### EXCERPTED DATA
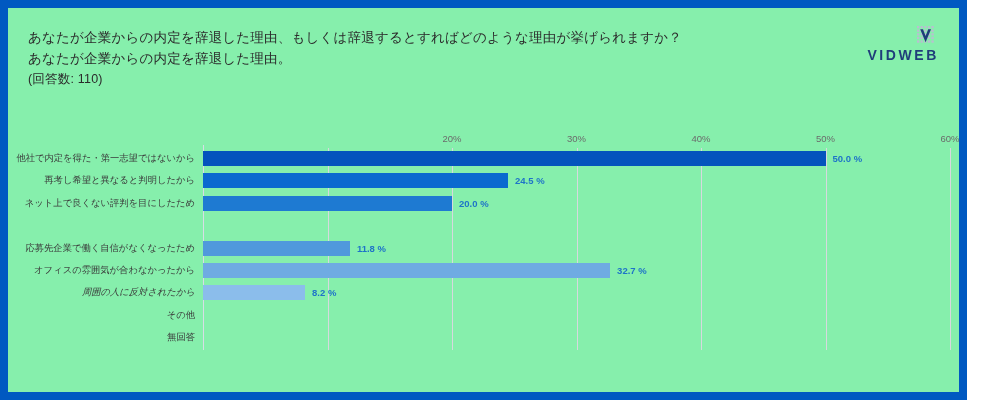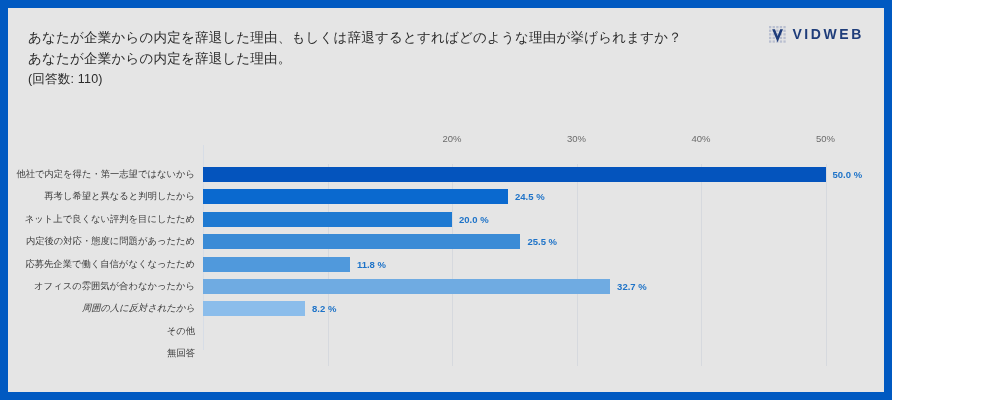"あなたが企業からの内定を辞退した理由、もしくは辞退するとすればどのような理由が挙" #slide { background: #e5e5e5 -> #86efac; width: 892px -> 967px }
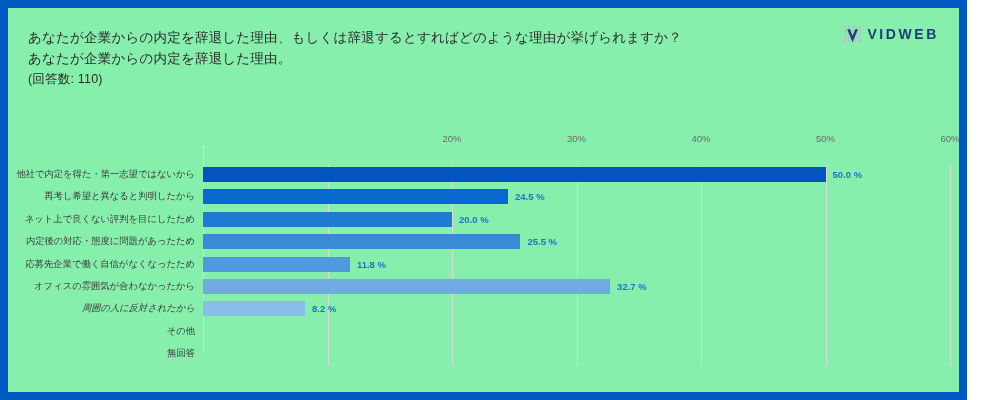"VIDWEB" .logo { align-items: flex-start -> flex-end; flex-direction: none -> column }
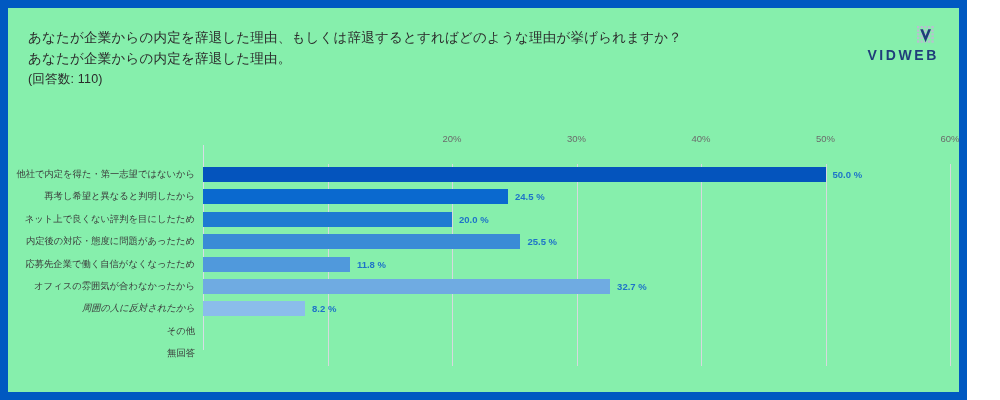"他社で内定を得た・第一志望ではないから" .plot { top: 164px -> 148px }
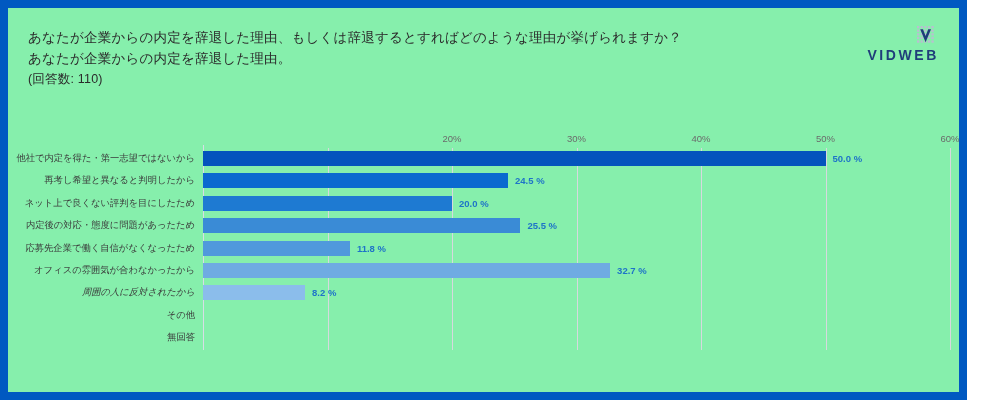"内定後の対応・態度に問題があったため" div.row { html: <div> <div>内定後の対応・態度に問題があったため</div> <div></div> <div>25.5 %</div> </div> -> none }
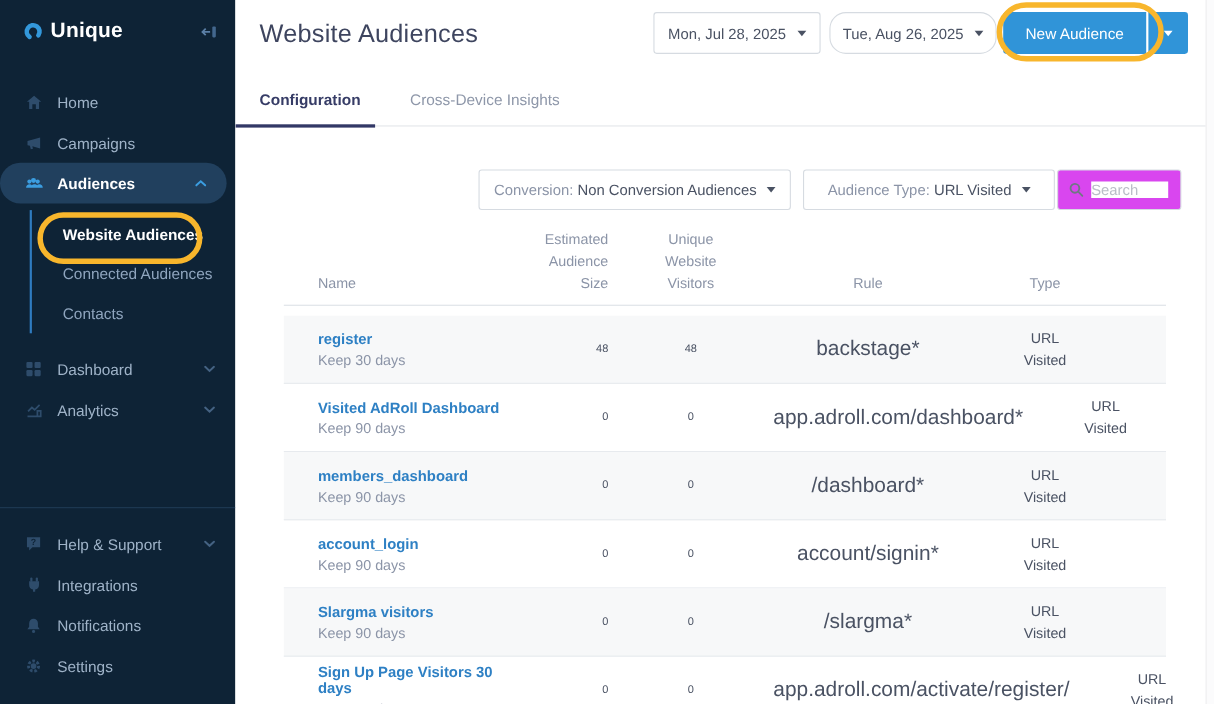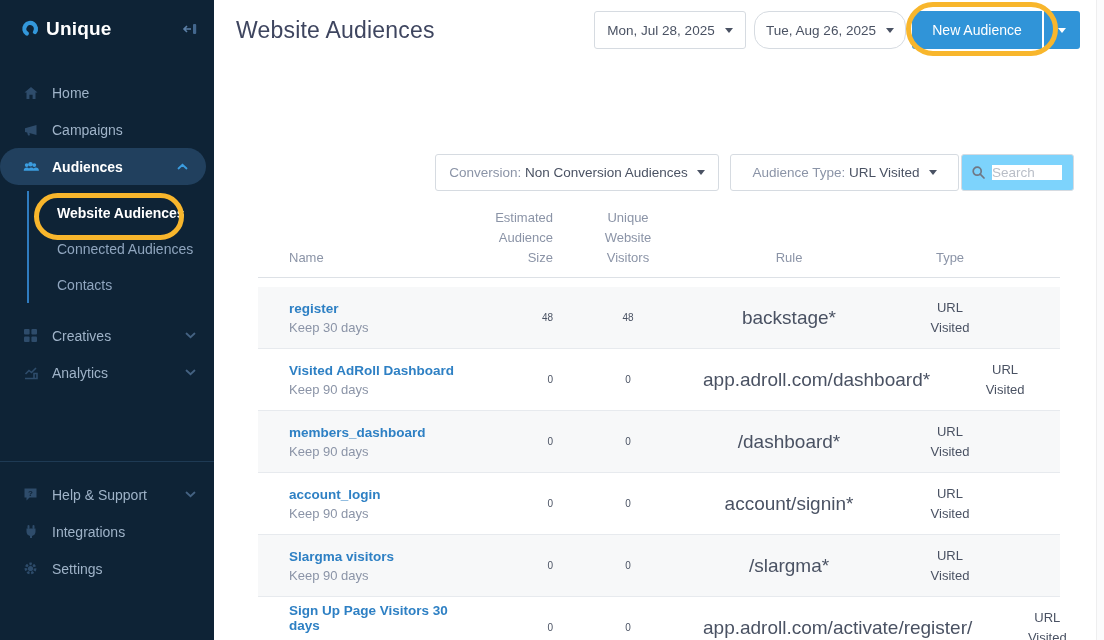"Configuration" div.tabs { html: none -> <div> <div>Configuration</div> <div>Cross-Device Insights</div> <div></div> </div> }
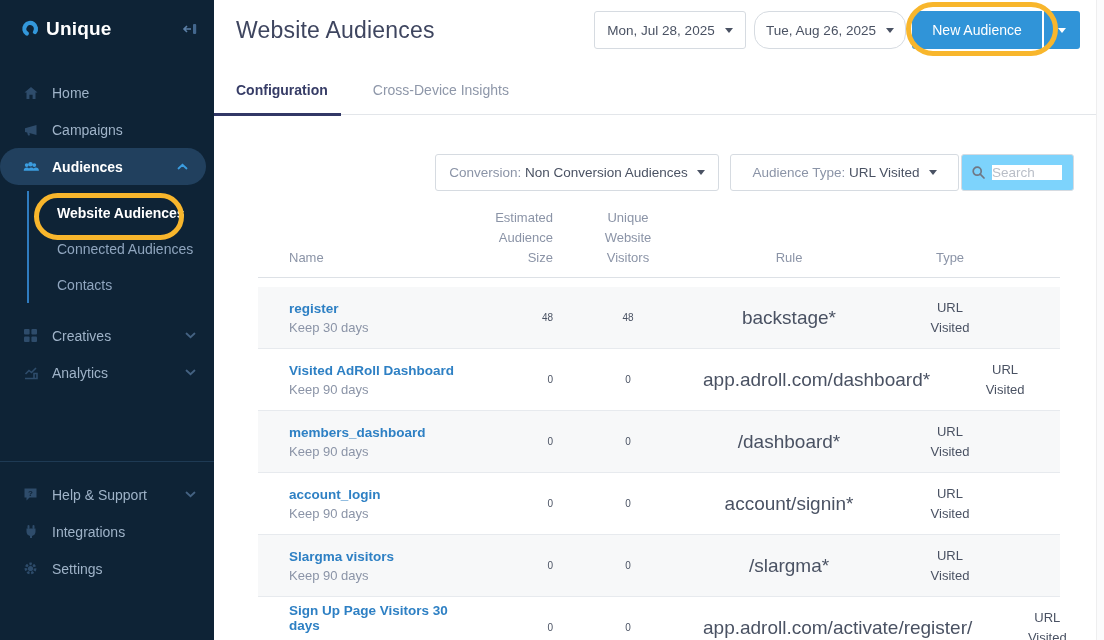"Search" .search-box { background: #7dd3fc -> #d946ef }
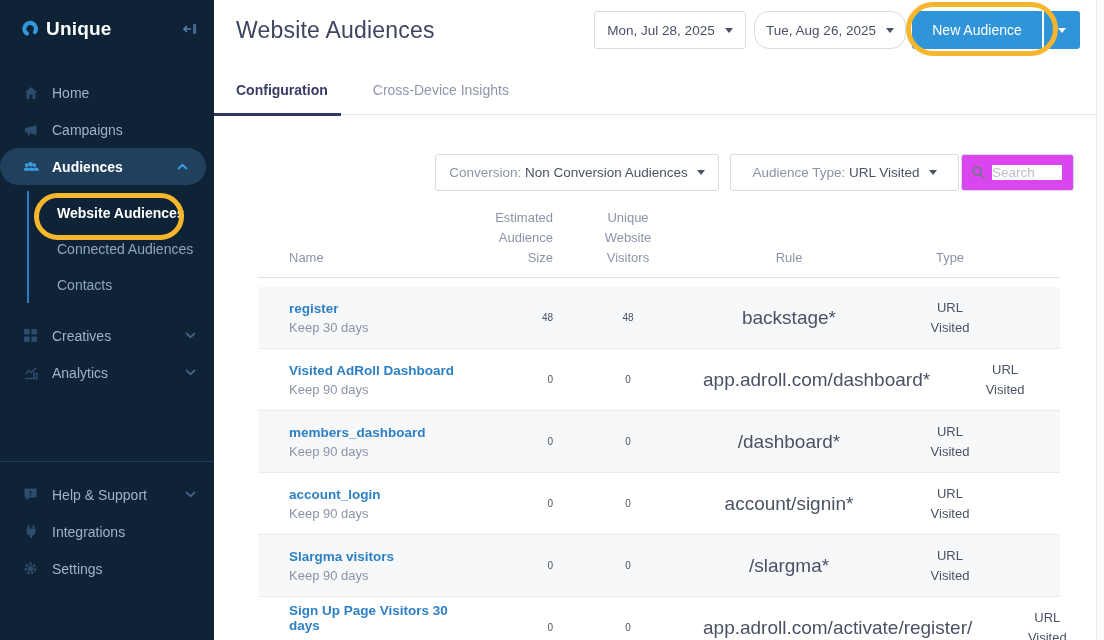"Creatives" span.lbl { text: Creatives -> Dashboard }
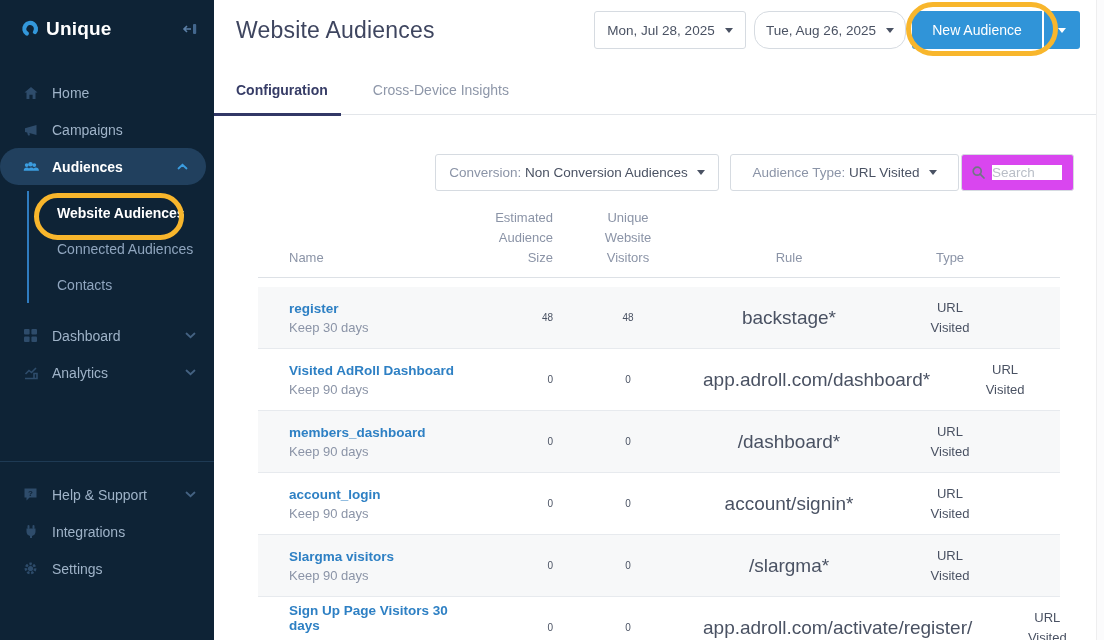"Notifications" div.nav-item { html: none -> <div> <span> <svg> <path></path> <circle></circle> </svg> </span> <span>Notifications</span> </div> }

### AIM OF THE EXERCISE
What you write should match, word for word, the lines from the one containing "text: Creatives ->" to the end of the listing, with both ends kept and the pictures left out.

### RESPONSE AREA
"Creatives" span.lbl { text: Creatives -> Dashboard }
"Notifications" div.nav-item { html: none -> <div> <span> <svg> <path></path> <circle></circle> </svg> </span> <span>Notifications</span> </div> }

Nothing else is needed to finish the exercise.